No era más que un bebé, sí, pero los niños no conspiraban para alcanzar el trono. Si el emirato y él mismo lograban sobrevivir a la peor de sus crisis, el pequeño Abd al Rahman alcanzaría la madurez necesaria cuando sus propias fuerzas comenzaran a flaquear, si es que llegaba a ver tal cosa. Entonces tendría preparados los resortes oportunos para que la aristocracia árabe que mantenía a los omeyas en el poder reconociera en él al sucesor natural, por encima de otros pretendientes, incluso por encima del resto de sus hijos varones. Si Allah se lo permitía, tendría tiempo para darle la mejor educación, para modelarlo a su antojo, para hacer de él el mejor emir desde el primer Abd al Rahman. Por un momento trató de imaginar el emirato definitivamente pacificado, a aquel niño aclamado como soberano… y no pudo evitar que lo embargara una oleada de emoción.

La llamada del muecín a la primera oración, sin embargo, lo sacó de sus ensoñaciones. Pronto se abrirían las enormes puertas al fondo del haram y la mezquita se llenaría de fieles con quienes compartiría el salat. Tras cumplir con su obligación como buen musulmán, le esperaba una reunión con sus ministros que había resuelto hacer decisiva. Aquella mañana iba a comenzar a erigir el futuro, y el futuro pasaba por la derrota de Ibn Hafsún.

–Mi decisión es firme -atajó ante el grupo de visires y generales que mantenían su mirada fija en él-. Allah no permitirá que caiga la ciudad cuyo esplendor ha servido para ensalzar su nombre en todo el orbe.

–Mi señor, al menos delega el mando, en mí, en uno de tus hijos o en cualquiera de tus generales.

–¿Acaso no confías en tu soberano, Abd al Malik?

–No penséis eso de mí, sahib -se apresuró a aclarar el general-. Se trata de actuar sobre el ánimo de Ibn Hafsún, demostrarle que no le damos la importancia suficiente como para que sea el emir en persona quien salga a enfrentarse a él.
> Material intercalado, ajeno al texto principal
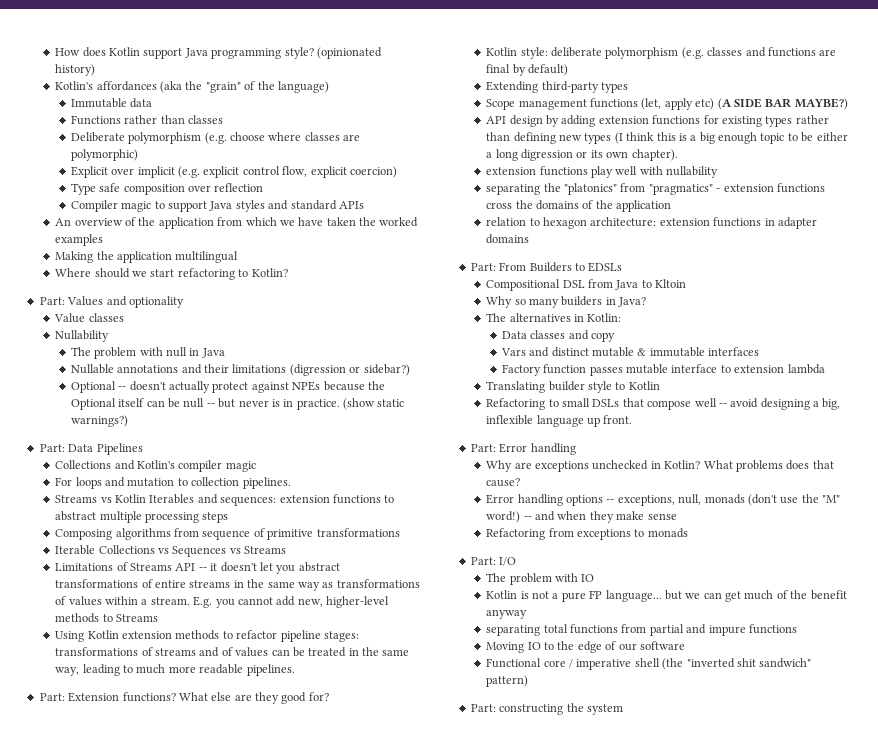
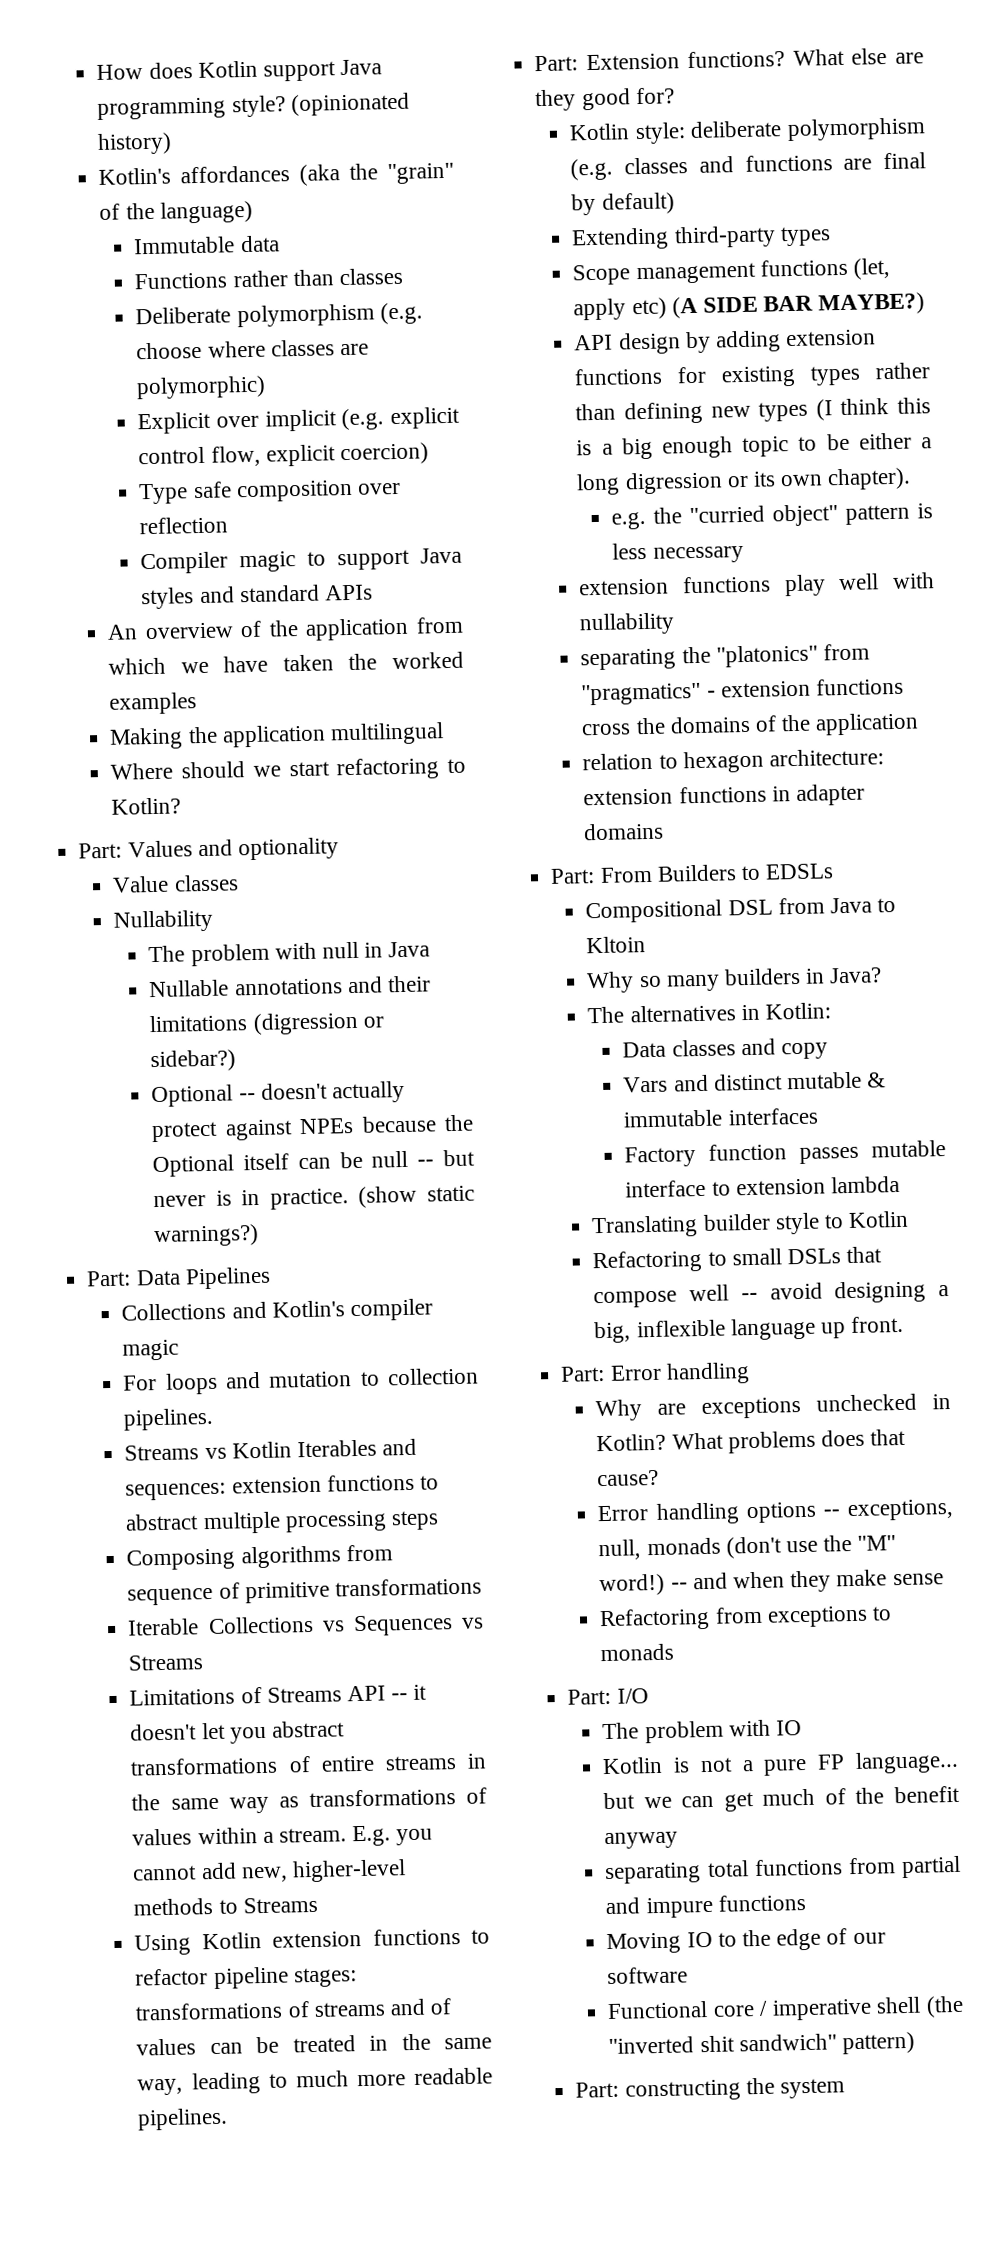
[175,630,220,640] methods -> [372,1928,461,1946] functions
(678, 155) none -> [611,503,933,530] [612,542,744,564] // e.g. the "curried object" pattern is less necessary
–¿Cuántas veces nos hemos enfrentado ya en persona? – repuso con un tono casi despectivo por lo endeble del argumento.

–Por otro lado -siguió el general-, cabe la posibilidad, Allah no lo quiera, de que nuestro ejército se vea descalabrado, y en ese caso siempre podrás culpar del desastre a la incapacidad de tus subordinados. Lo contrario sería cerrar la puerta a una justificación que evite el desánimo general. Recordad el dicho, Majestad, vale más que diez generales pierdan diez batallas que una sola derrota del emir.

–Valoro tu ofrecimiento, Abd al Malik, pero ésta no es una batalla cualquiera. Lucharemos a las puertas de Qurtuba, y si ese renegado vence, será nuestro fin, el fin de nuestra presencia en Al Andalus. Cuando el emir salga por la Bab al Qantara, sólo regresará como vencedor… o no regresará.